_Exercise:_
Return the data exactly, with all pictures removed.

*** Exercise data Section Begins ***

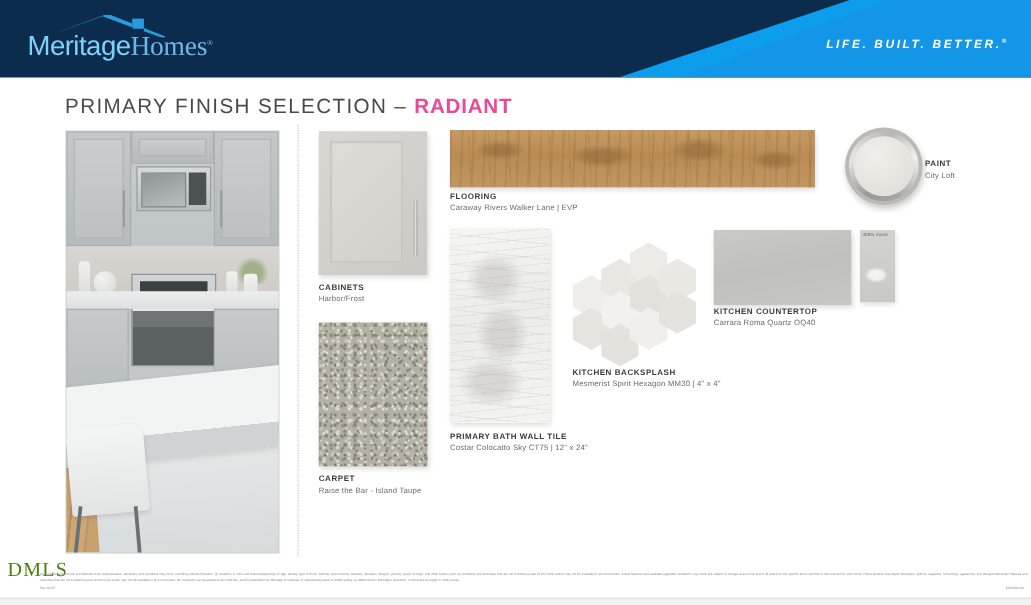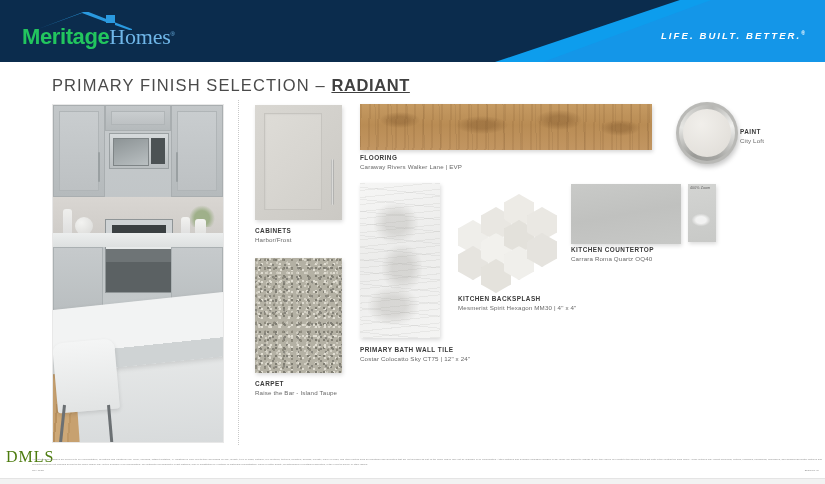"Meritage" .logo-text .m1 { color: #22c55e -> #7dd3fc; font-weight: bold -> normal }
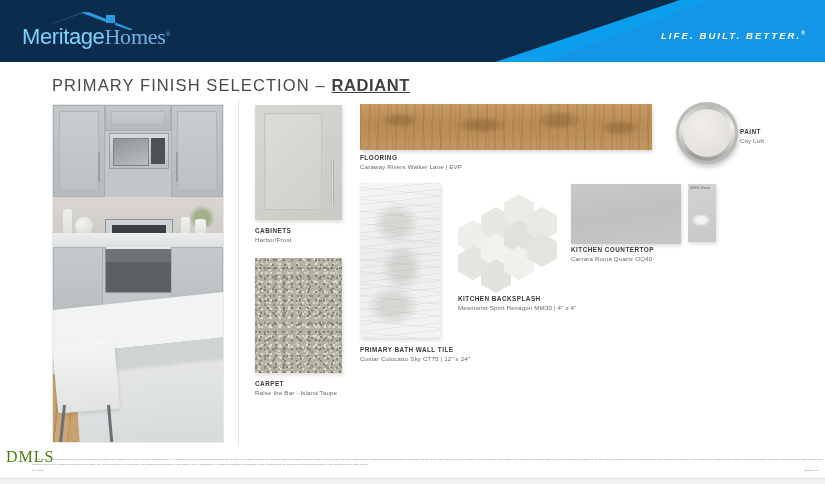"RADIANT" .page-title b { color: #404040 -> #ec4899; text-decoration: underline -> none }
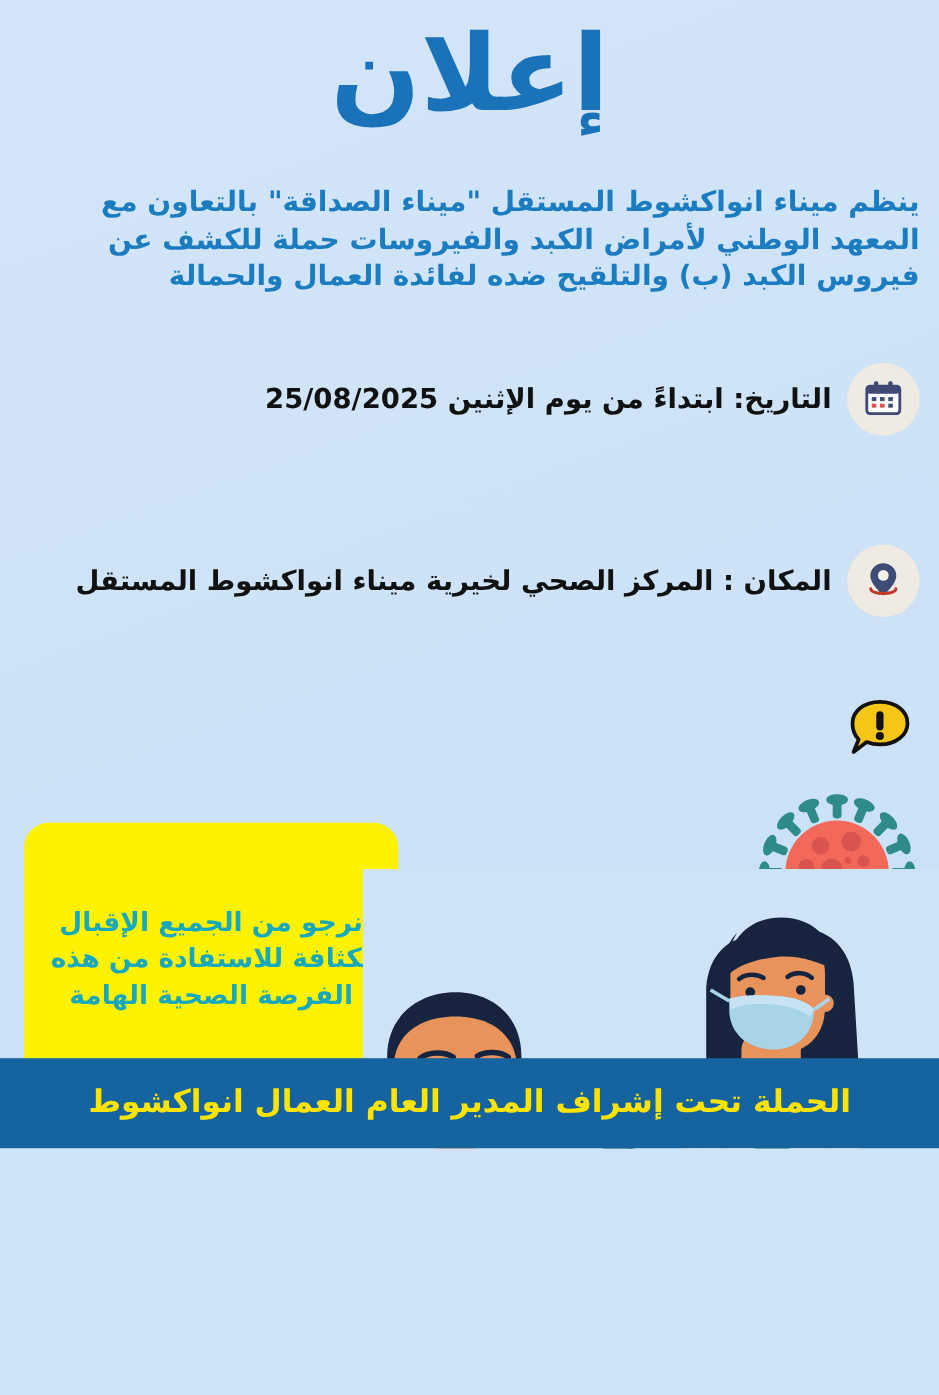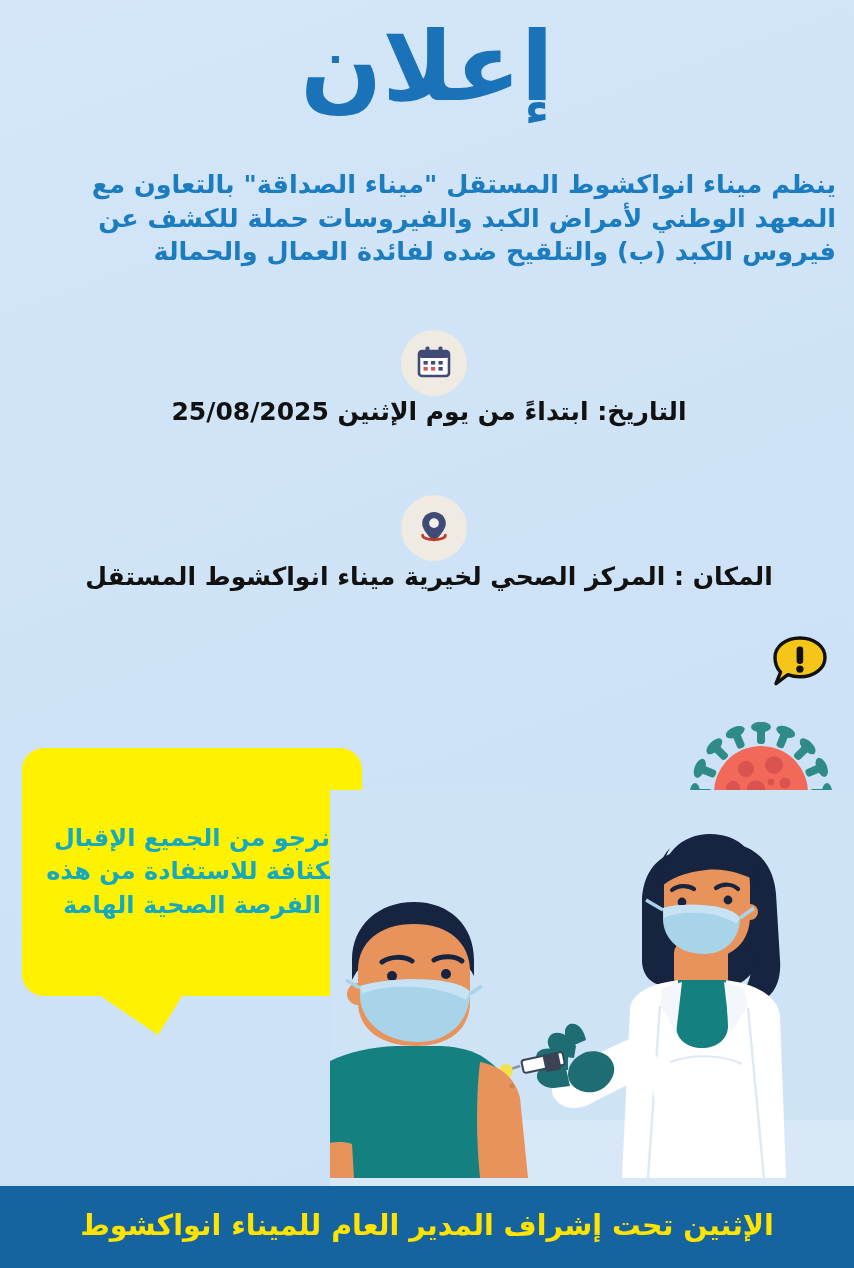"إعلان" .poster { height: 1268px -> 1044px }
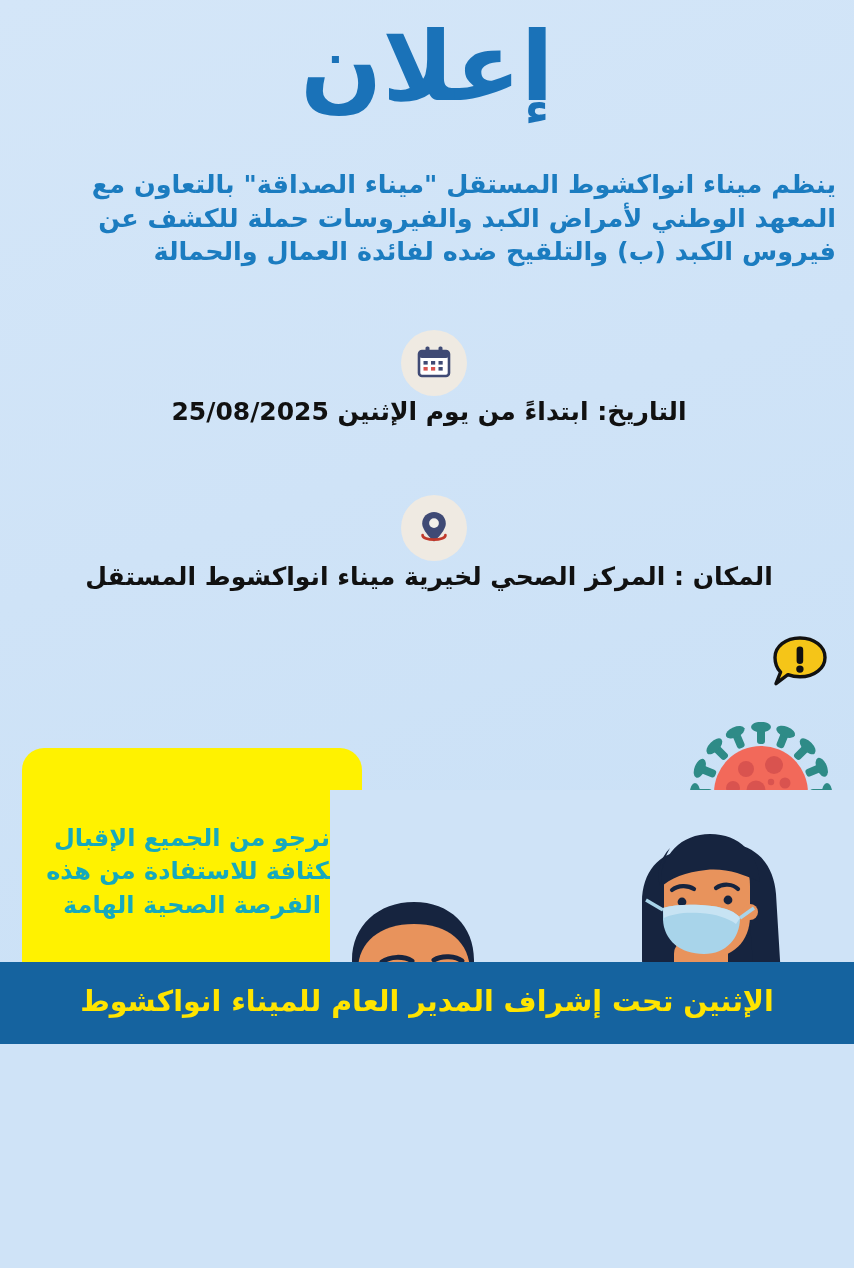"التاريخ: ابتداءً من يوم الإثنين" .info-row { flex-direction: column -> row }
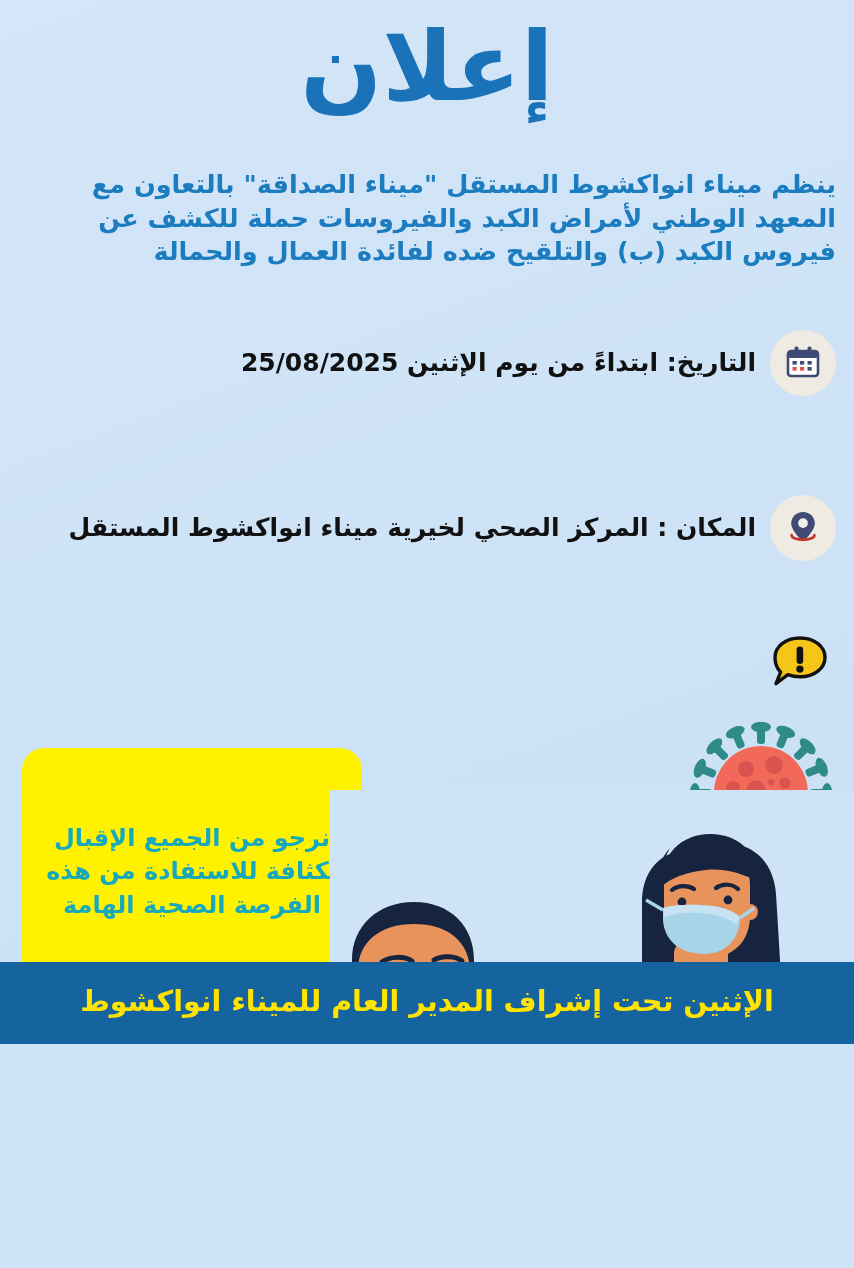"الإثنين تحت إشراف المدير العام" div.footer-text { text: الإثنين تحت إشراف المدير العام للميناء -> الحملة تحت إشراف المدير العام العمال }
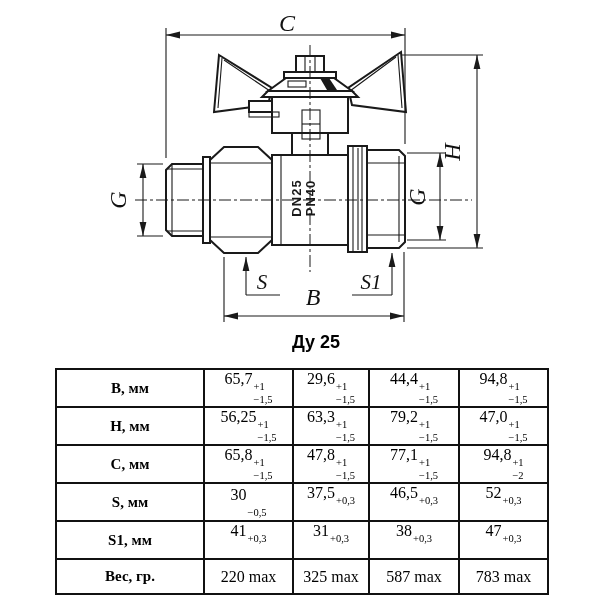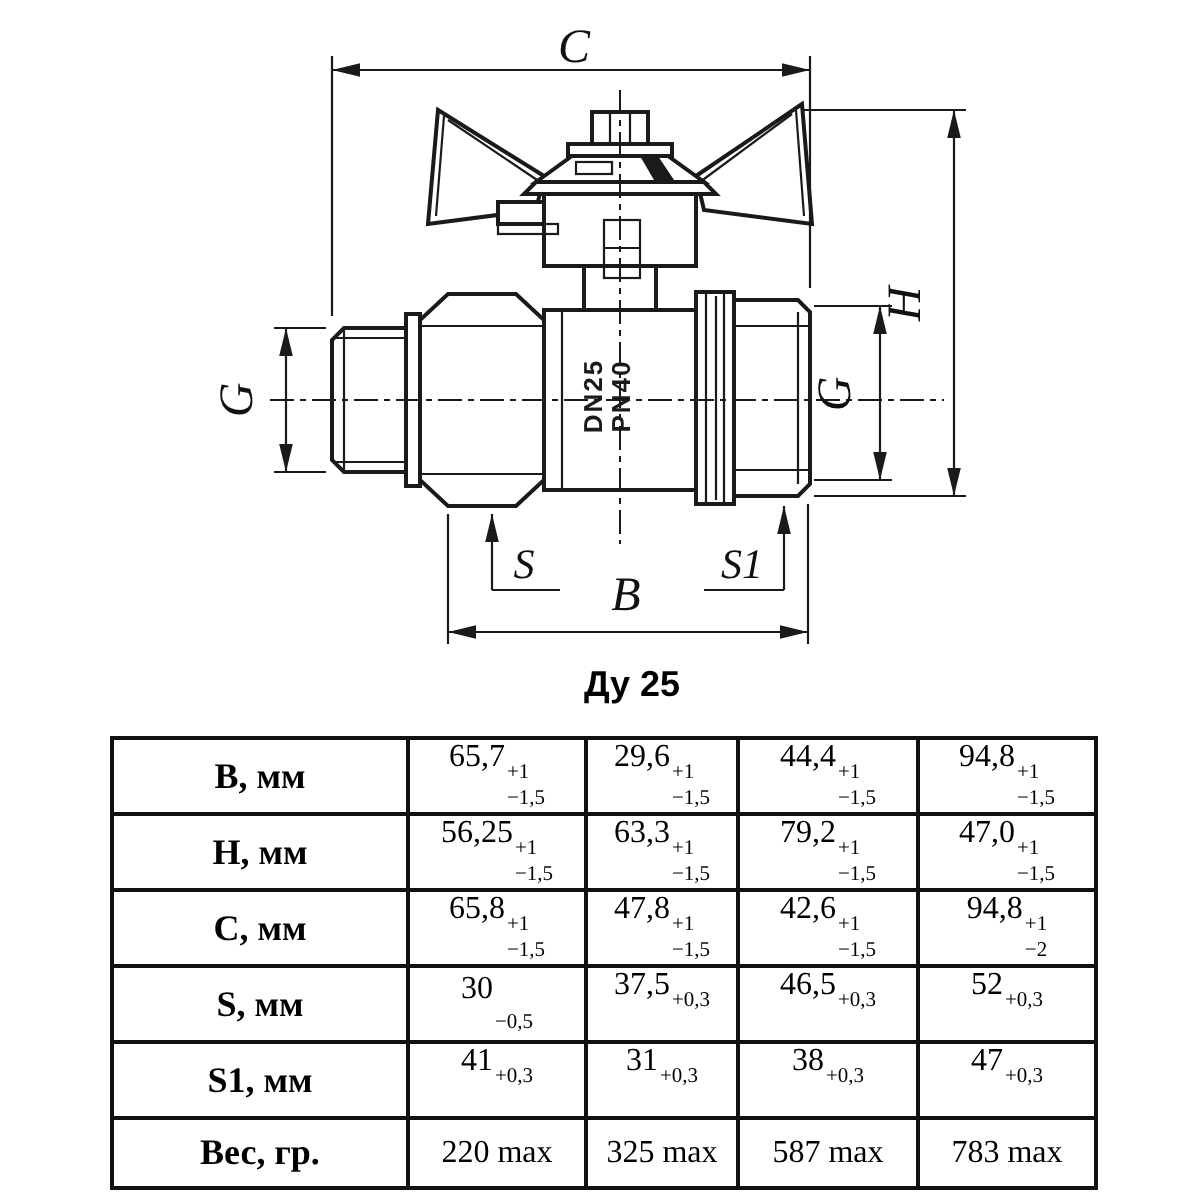"B, мм" table.spec th.rowlabel { font-size: 18px -> 15px }
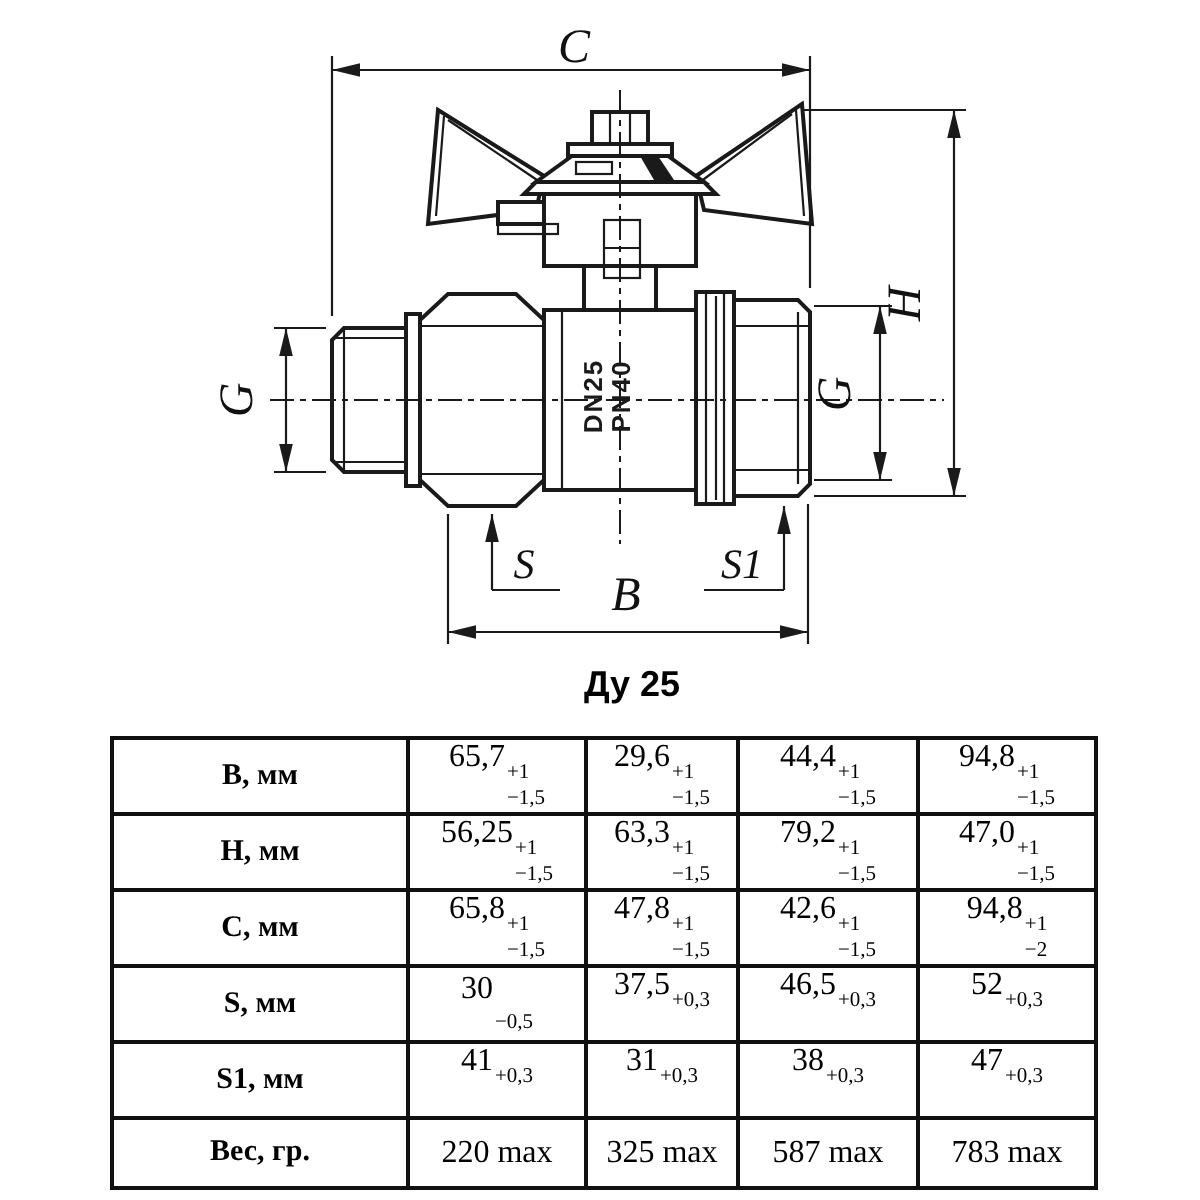"42,6" span { text: 42,6 -> 77,1 }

*** Exercise data Section Ends ***

_Answer to this task:_
"Meritage" .logo-text .m1 { color: #22c55e -> #7dd3fc; font-weight: bold -> normal }
"RADIANT" .page-title b { color: #404040 -> #ec4899; text-decoration: underline -> none }
"إعلان" .poster { height: 1268px -> 1044px }
"التاريخ: ابتداءً من يوم الإثنين" .info-row { flex-direction: column -> row }
"الإثنين تحت إشراف المدير العام" div.footer-text { text: الإثنين تحت إشراف المدير العام للميناء -> الحملة تحت إشراف المدير العام العمال }
"B, мм" table.spec th.rowlabel { font-size: 18px -> 15px }
"42,6" span { text: 42,6 -> 77,1 }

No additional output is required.